I'm glad we have the same edition of Capital.: : Surplus value is not a capitalist invention. It existed then.
: Right. But wasn't this really surplus produce extraction (e.g. rent, taxes, interest, etc.)? I always thought surplus value extraction was peculiar to the predominance of wage labor and generalized commodity production.
Capital has not invented surplus labor... It is, however, clear that in any given economic foundation of society, where not the exchange-value but the use-value of the product predominates, surplus will be limited by a given set of wants which may be greater or less, and that here no boundless thirst for surplus-labor arises from the nature of the production itself.
(vol. 1, p. 235.)
My understanding is that while surplus has always been extracted---from labor---it used to be minimal (however brutally its extraction was achieved) until the capitalist mode of production increased productivity (hence surplus) exponentially. Therefore capital makes more surplus to be extracted---which is extracted in a different way than it once was. At least, that's my understanding.
: : The value is always in the production. It cannot be in the circulation. See Marx's refutation of 'Say's Law.'
: Right again. And yet Marx says in Capital (Vol. III, p.329): "Since the movement of merchant's capital is M-C-M', the merchant's profit is made, first, in acts which occur only within the circulation process, hence in the two acts of buying and selling; and, secondly, it is realized in the last act, the sale."
Yes. But he profits from the surplus that the production process engendered---in a roundabout manner.
Merchant's capital is simply capital functioning in the sphere of circulation. The process of circulation is a phase of the total process of reproduction. But no value is produced in the process of circulation, and, therefore no surplus value. In fact, nothing occurs there outside the metamorphosis of commodities, and this has nothing to do as such either with the creation or changes in values. If a surplus value is realized in the sale of produced commodities, then this is only because it already existed in them.
(vol. 3, p. 279)
So far, so good. Then he finishes (the chapter) by emphasizing the circulation sphere's role in hastening the final sale, reducing turnover time, and therefore raising the rate of surplus value.
Now consider:
Aside from the fact that [merchant's capital] exploits the difference between the prices of production of various countries (and in this respect it tends to level and fix the values of commodities), those modes of production bring it about that merchant's capital appropriates an overwhelming portion of the surplus-product partly as a mediator between communities which still substantially produce for use-value, and for whose economic organization the sale of the portion of their product entering circulation, or for that matter any sale of products at their value, is of secondary importance...
(vol. 3, pp. 330-31)
Now, as I understand it, the merchant of old was able to benefit from differences between producing and consuming countries, especially when the producing countries were less developed and required more socially necessary labor time to produce a commodity. They had to surrender more labor time because they competed with the higher productivity of the more developed country. They also required less labor (expressed as value) in return because their standard of living required less. The profit existed largely for the merchant because the undeveloped countries, when offering commodities up for sale, possessed less productivity and had to compensate by producing more surplus---which the merchant pocketed before reselling. And vice versa, with the developed nation trading less for more to the undeveloped nation---a shell game of constant vs. variable expenses if you will.

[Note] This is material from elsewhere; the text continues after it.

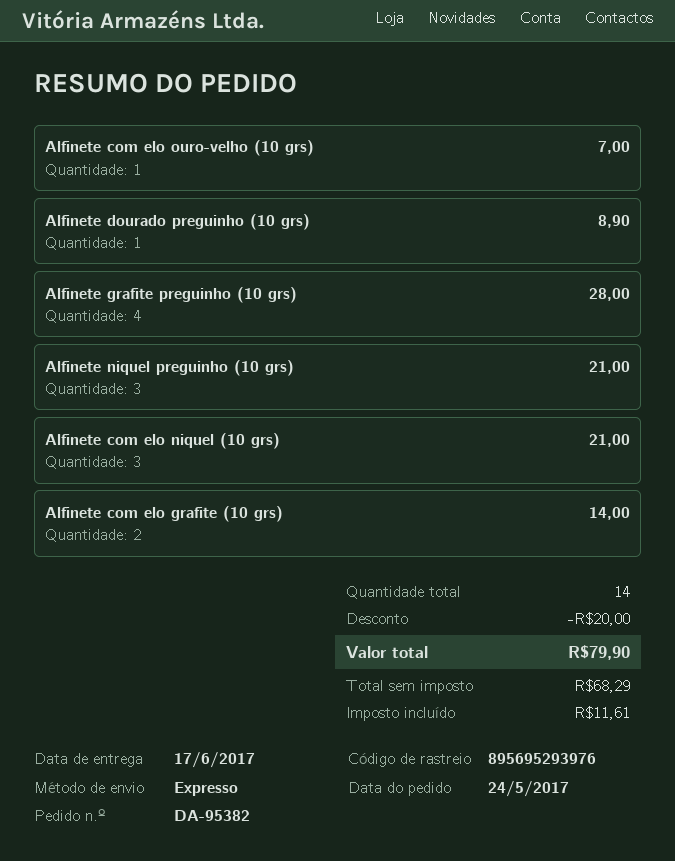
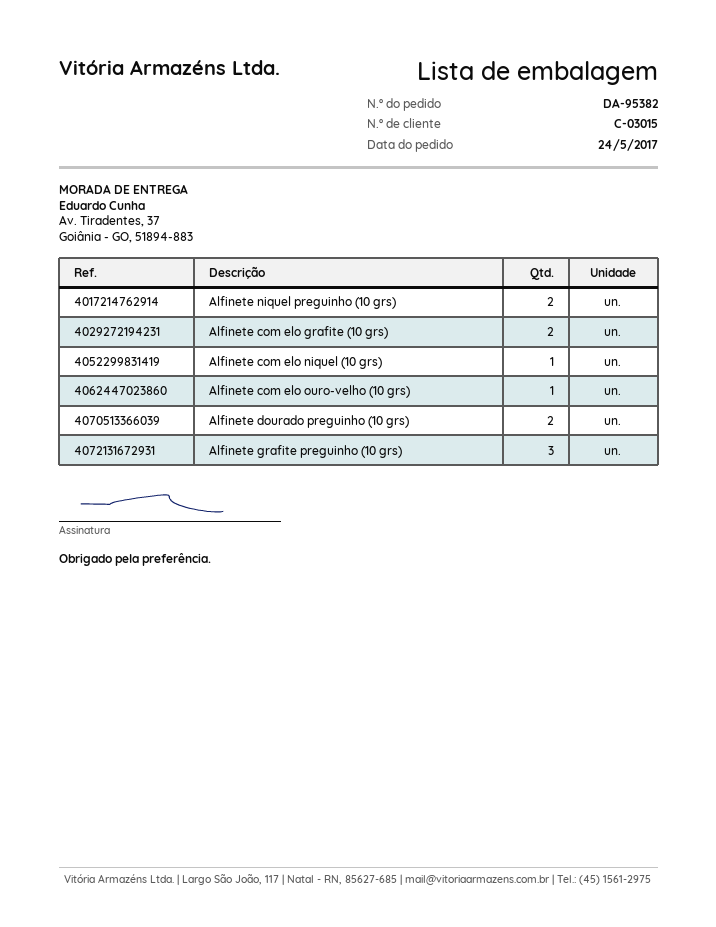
Alfinete dourado preguinho (10 grs): 1 -> 2
Alfinete grafite preguinho (10 grs): 4 -> 3
Alfinete niquel preguinho (10 grs): 3 -> 2
Alfinete com elo niquel (10 grs): 3 -> 1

For a further explanation of the above transaction, see the section on foreign trade, especially page 238.
Which still claims that the surplus was produced during the production process!
Now, a caveat.
This is my understanding. It's been a few years since I first read Capital and I'm probably due to hit all three volumes again soon.
I'd be interested in SDF's take on this matter.
: Needless to say, old Charlie's got me on the ropes again.
That only means you're paying attention!